= Itay Neeman =

Israeli mathematician

Itay Neeman (איתי נאמן; born 1972) is an Israeli set theorist working as a professor of mathematics at the University of California, Los Angeles. He has made major contributions to the theory of inner models, determinacy and forcing.

==Early life and education==
Neeman was born in 1972 in Safed, Israel. After studying mathematics at King's College London and the University of Oxford, he earned his Ph.D. at the University of California, Berkeley, in 1996, under the supervision of John R. Steel.

==Recognition==
Neeman won a CAREER Award in 2001. He was an invited speaker at the International Congress of Mathematicians in 2006. In 2012, the Simons Foundation named Neeman as one of their Simons Fellows, in the inaugural year of the Simons Fellows program.

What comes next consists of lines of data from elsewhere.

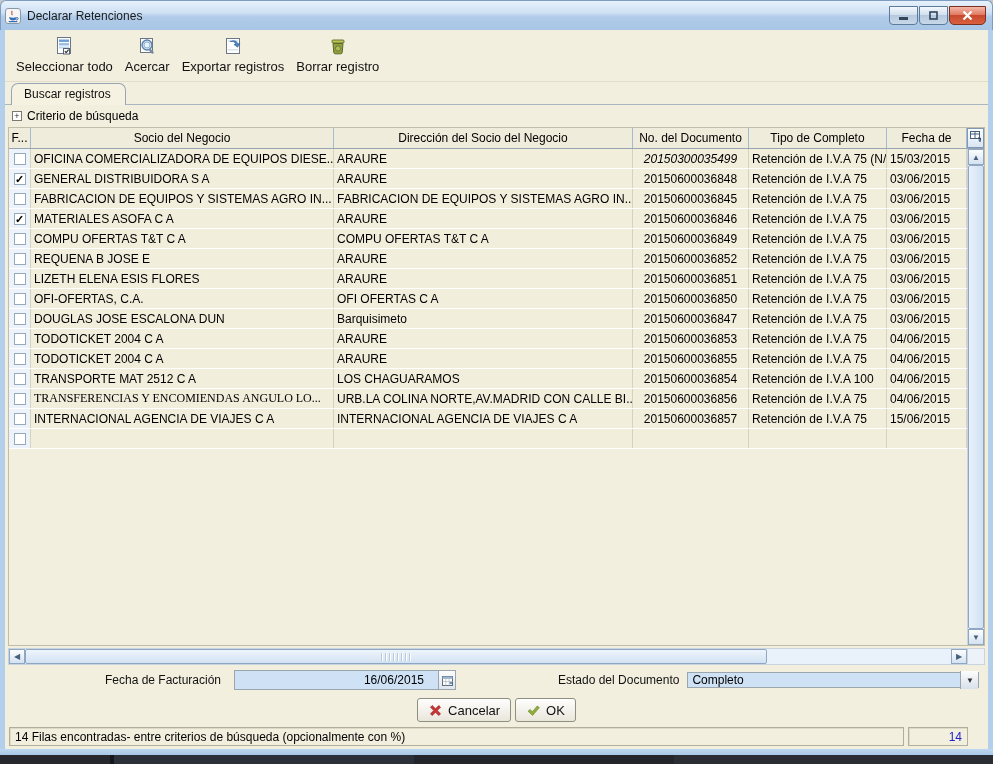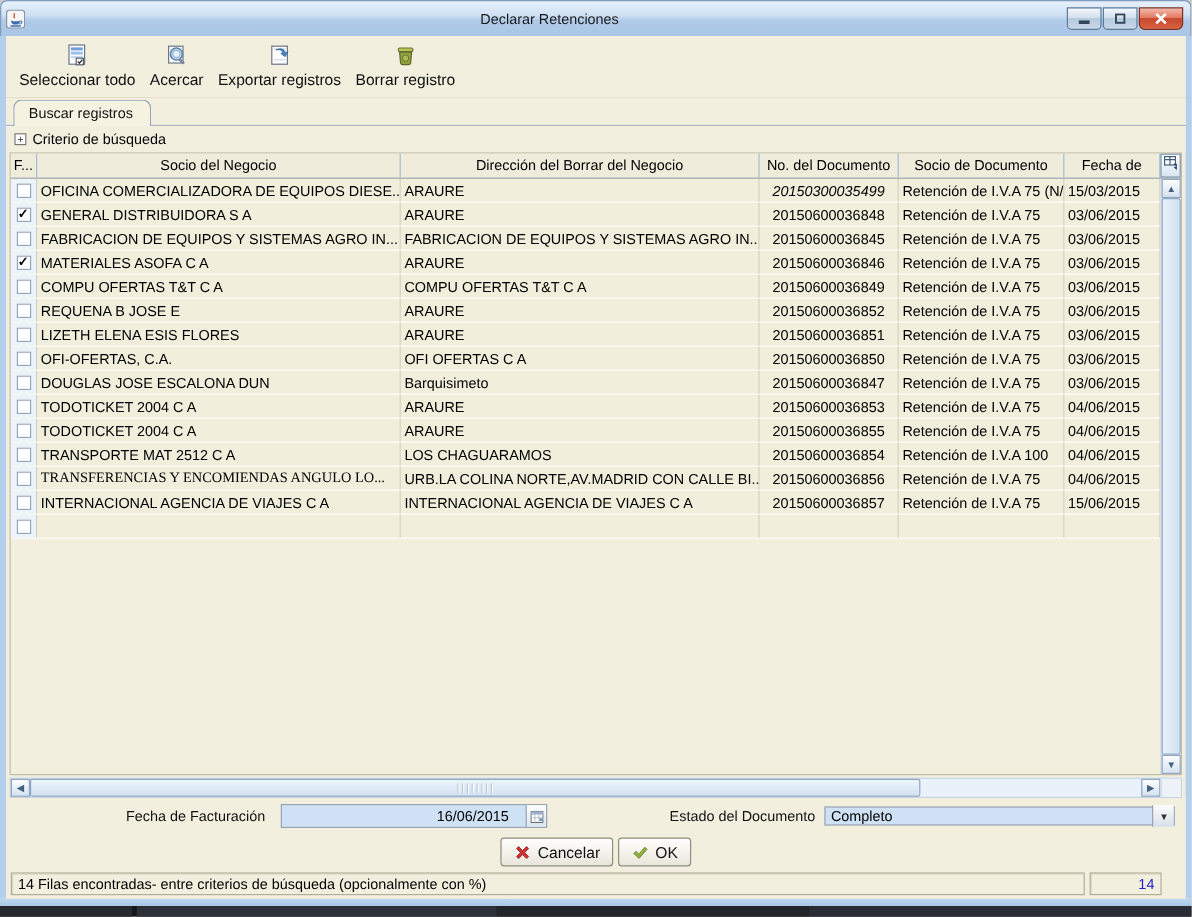--- a/index.html
+++ b/index.html
@@ -7,21 +7,21 @@
   body { font-family:"Liberation Sans", sans-serif; width:993px; height:764px; overflow:hidden; }
 
   .window { width:993px; height:764px; display:flex; flex-direction:column; }
 
   
   .titlebar {
     height:30px; flex:0 0 30px;
     background:linear-gradient(#e7f1fc, #cfe1f4 40%, #b0cbe9 55%, #a9c6e6);
     border:1px solid #7d9cc0; border-bottom:none;
     border-radius:6px 6px 0 0;
-    display:flex; align-items:center; padding:0 6px 0 4px;text-align:center;
+    display:flex; align-items:center; padding:0 6px 0 4px;
   }
   .title-text { font-size:12px; color:#1a1a1a; margin-left:6px; flex:1; }
   .win-btns { display:flex; }
   .win-btn {
     width:29px; height:19px; margin-left:0; border:1px solid #5d7b9b;
     background:linear-gradient(#f4f8fc, #d3e0ee 45%, #b6c9de 50%, #c8d8e9);
     border-radius:0 0 4px 4px; display:flex; align-items:center; justify-content:center;
     color:#3a4a5a; font-size:10px;
   }
   .win-btn + .win-btn { margin-left:1px; }
@@ -241,23 +241,23 @@
     <div class="criteria">
       <span class="plusbox">+</span>
       <span>Criterio de búsqueda</span>
     </div>
 
     <div class="tablewrap">
       <div class="thead">
 
         <div class="th" style="flex: 0 0 22px;">F...</div>
           <div class="th" style="flex: 0 0 303px;">Socio del Negocio</div>
-          <div class="th" style="flex: 0 0 299px;">Dirección del Borrar del Negocio</div>
+          <div class="th" style="flex: 0 0 299px;">Dirección del Socio del Negocio</div>
           <div class="th" style="flex: 0 0 116px;">No. del Documento</div>
-          <div class="th" style="flex: 0 0 138px;">Socio de Documento</div>
+          <div class="th" style="flex: 0 0 138px;">Tipo de Completo</div>
           <div class="th" style="flex: 1 1 auto;">Fecha de</div>
           <div class="corner-btn">
           <span>
             <svg width="12" height="12" viewBox="0 0 12 12">
               <rect x="0.5" y="0.5" width="9" height="7" fill="#fff" stroke="#44607c"></rect>
               <line x1="0.5" y1="3" x2="9.5" y2="3" stroke="#44607c"></line>
               <line x1="5" y1="0.5" x2="5" y2="7.5" stroke="#44607c"></line>
               <path d="M8 7 l2.2 0 l0 2.2 M10.2 7 l0 3.6 l-1.6 -1.4" fill="none" stroke="#24415e" stroke-width="1"></path>
             </svg>
           </span>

In 2019 he was awarded the Hausdorff Medal, by the European Set Theory Society. The award cited three of his papers for their work on "iterating forcing using side conditions and the tree property" as having been the most significant contribution to set theory in the previous five years.

==Selected publications==
- Neeman, Itay (2004). "The determinacy of long games".
- Neeman, Itay (2014). "Forcing with sequences of models of two types". One of the papers cited for Neeman's Hausdorff Medal.
- Neeman, Itay (2014). "The tree property up to $\aleph_{\omega+1}$". One of the papers cited for Neeman's Hausdorff Medal.
- Neeman, Itay (2017). "Two applications of finite side conditions at $\omega_2$". One of the papers cited for Neeman's Hausdorff Medal.